After 12 days of arbitration, the arbitration panel on Saturday (Jan. 11) reduced "the unprecedented suspension to a still wholly unjustifiable suspension of 162 games," Rodriguez says.

He asks the court to vacate the arbitration award, hold the players' union "responsible for its breaches of the duty of fair representation owed to Mr. Rodriguez prior to and during the grievance process, and to hold MLB responsible for its violation of the collectively bargained agreements between MLB and the MLBPA by imposing a suspension upon Mr. Rodriguez without just cause."

Rodriguez also accuses the arbitration panel's leader, Fredric Horowitz, of "manifest disregard of the law."

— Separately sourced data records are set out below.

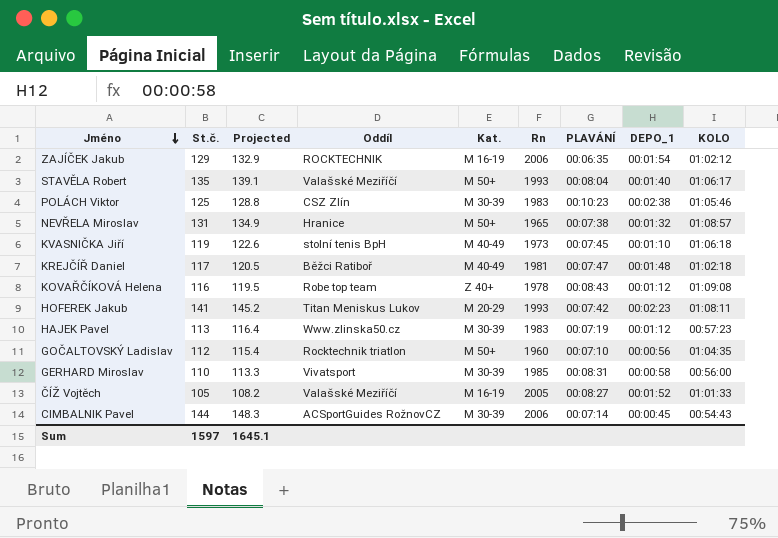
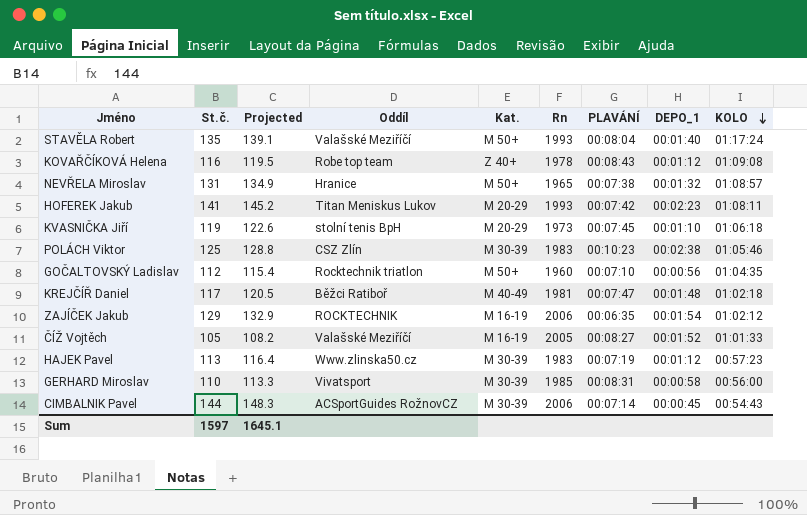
row order: Jméno descending -> KOLO descending
STAVĚLA Robert | KOLO: 01:06:17 -> 01:17:24
KVASNIČKA Jiří | Kat.: M 40-49 -> M 20-29

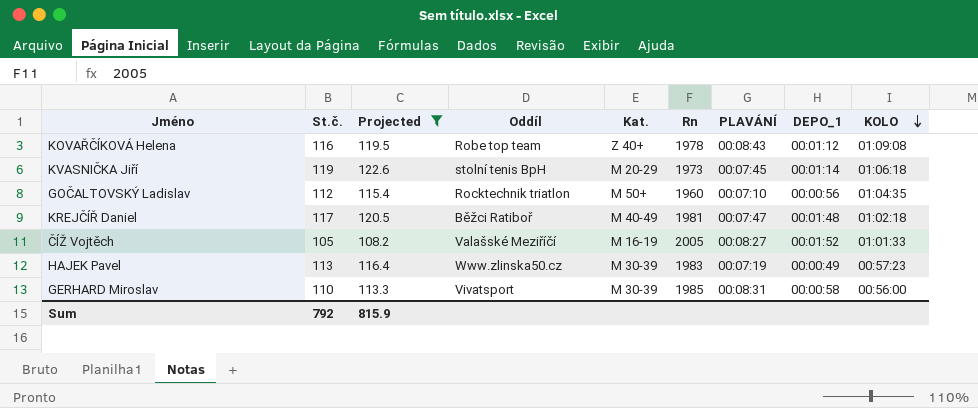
filter: none -> Projected <= 122.6
KVASNIČKA Jiří | DEPO_1: 00:01:10 -> 00:01:14
HAJEK Pavel | DEPO_1: 00:01:12 -> 00:00:49
Sum | St.č.: 1597 -> 792
Sum | Projected: 1645.1 -> 815.9

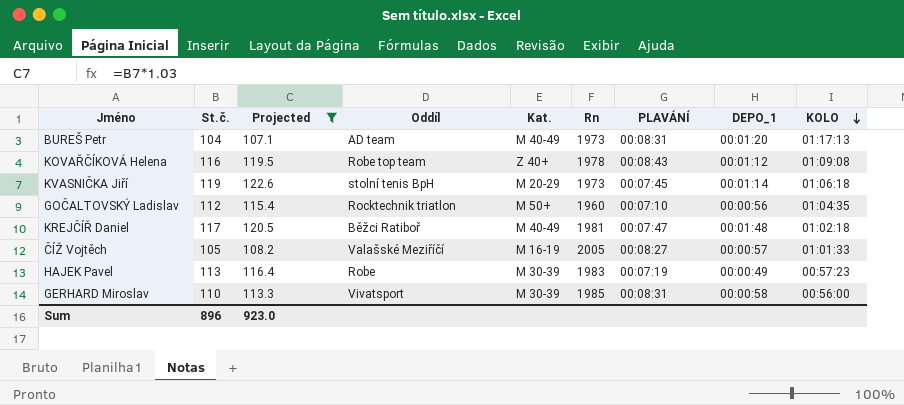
row BUREŠ Petr: none -> 104 | 107.1 | AD team | M 40-49 | 1973 | 00:08:31 | 00:01:20 | 01:17:13
ČÍŽ Vojtěch | DEPO_1: 00:01:52 -> 00:00:57
HAJEK Pavel | Oddíl: Www.zlinska50.cz -> Robe
Sum | St.č.: 792 -> 896
Sum | Projected: 815.9 -> 923.0

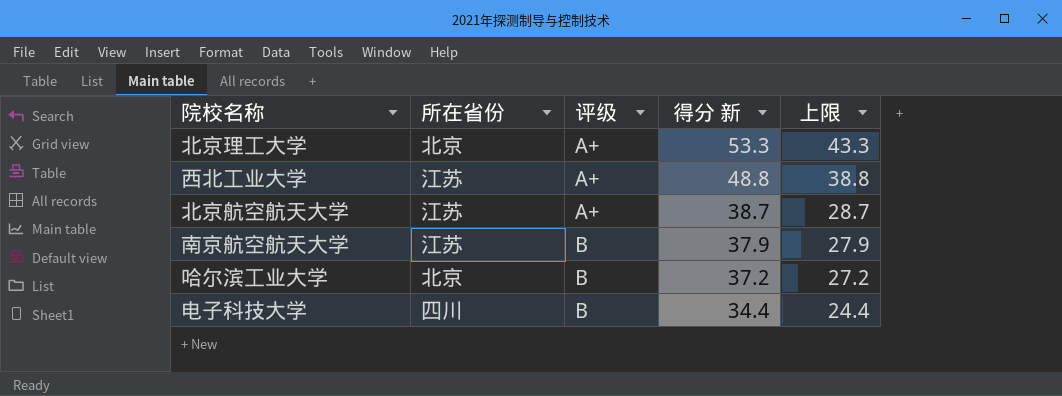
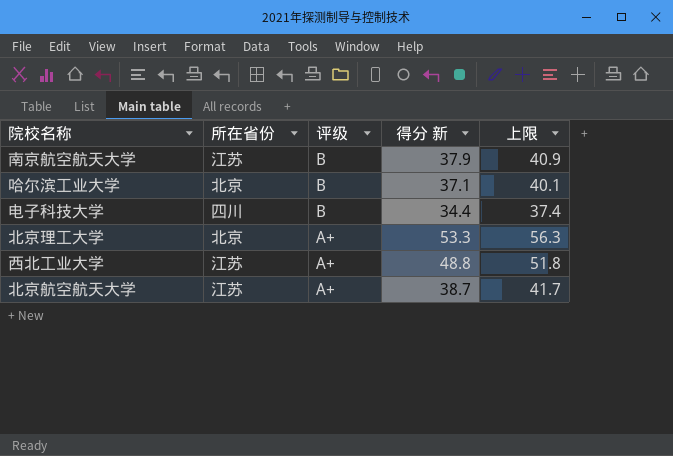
row order: 评级 ascending -> 评级 descending
column 上限 | formula: [得分 新] - 10 -> [得分 新] + 3
哈尔滨工业大学 | 得分 新: 37.2 -> 37.1

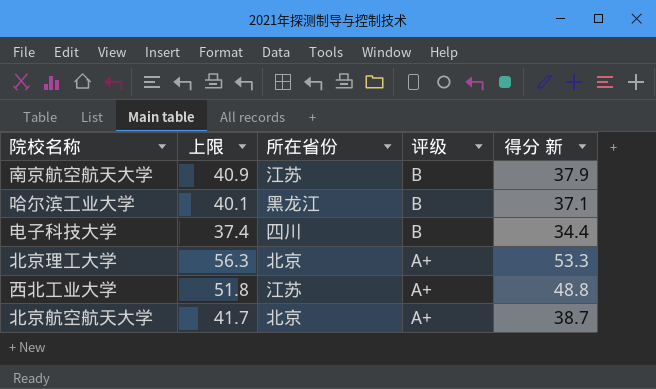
column 上限 | position: 5 -> 2
哈尔滨工业大学 | 所在省份: 北京 -> 黑龙江
北京航空航天大学 | 所在省份: 江苏 -> 北京

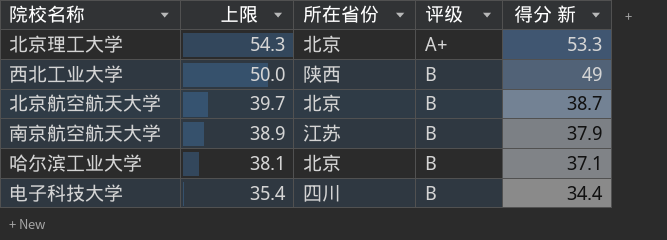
row order: 评级 descending -> 上限 descending
column 上限 | formula: [得分 新] + 3 -> [得分 新] + 1
西北工业大学 | 所在省份: 江苏 -> 陕西
西北工业大学 | 评级: A+ -> B
西北工业大学 | 得分 新: 48.8 -> 49
北京航空航天大学 | 评级: A+ -> B
哈尔滨工业大学 | 所在省份: 黑龙江 -> 北京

If the season-long ban is upheld, the Yankees might be able to duck paying Rodriguez his $25 million paycheck for the next season.

Regardless of how the legal process turns out, it has been evident for some time that the Yankees and many of their fans have lost patience with Rodriguez, 654 home runs or not.

Rodriguez seeks declaratory judgment that the players' union breached its duty to fairly represent him, that Major League Baseball breached collective bargaining agreements, and he wants the arbitration award vacated, and "other and further relief as the court deems just, proper and equitable."

He is represented by James McCarroll with Reed Smith, and Joseph Tacopina with Tacopina, Seigel & Turano.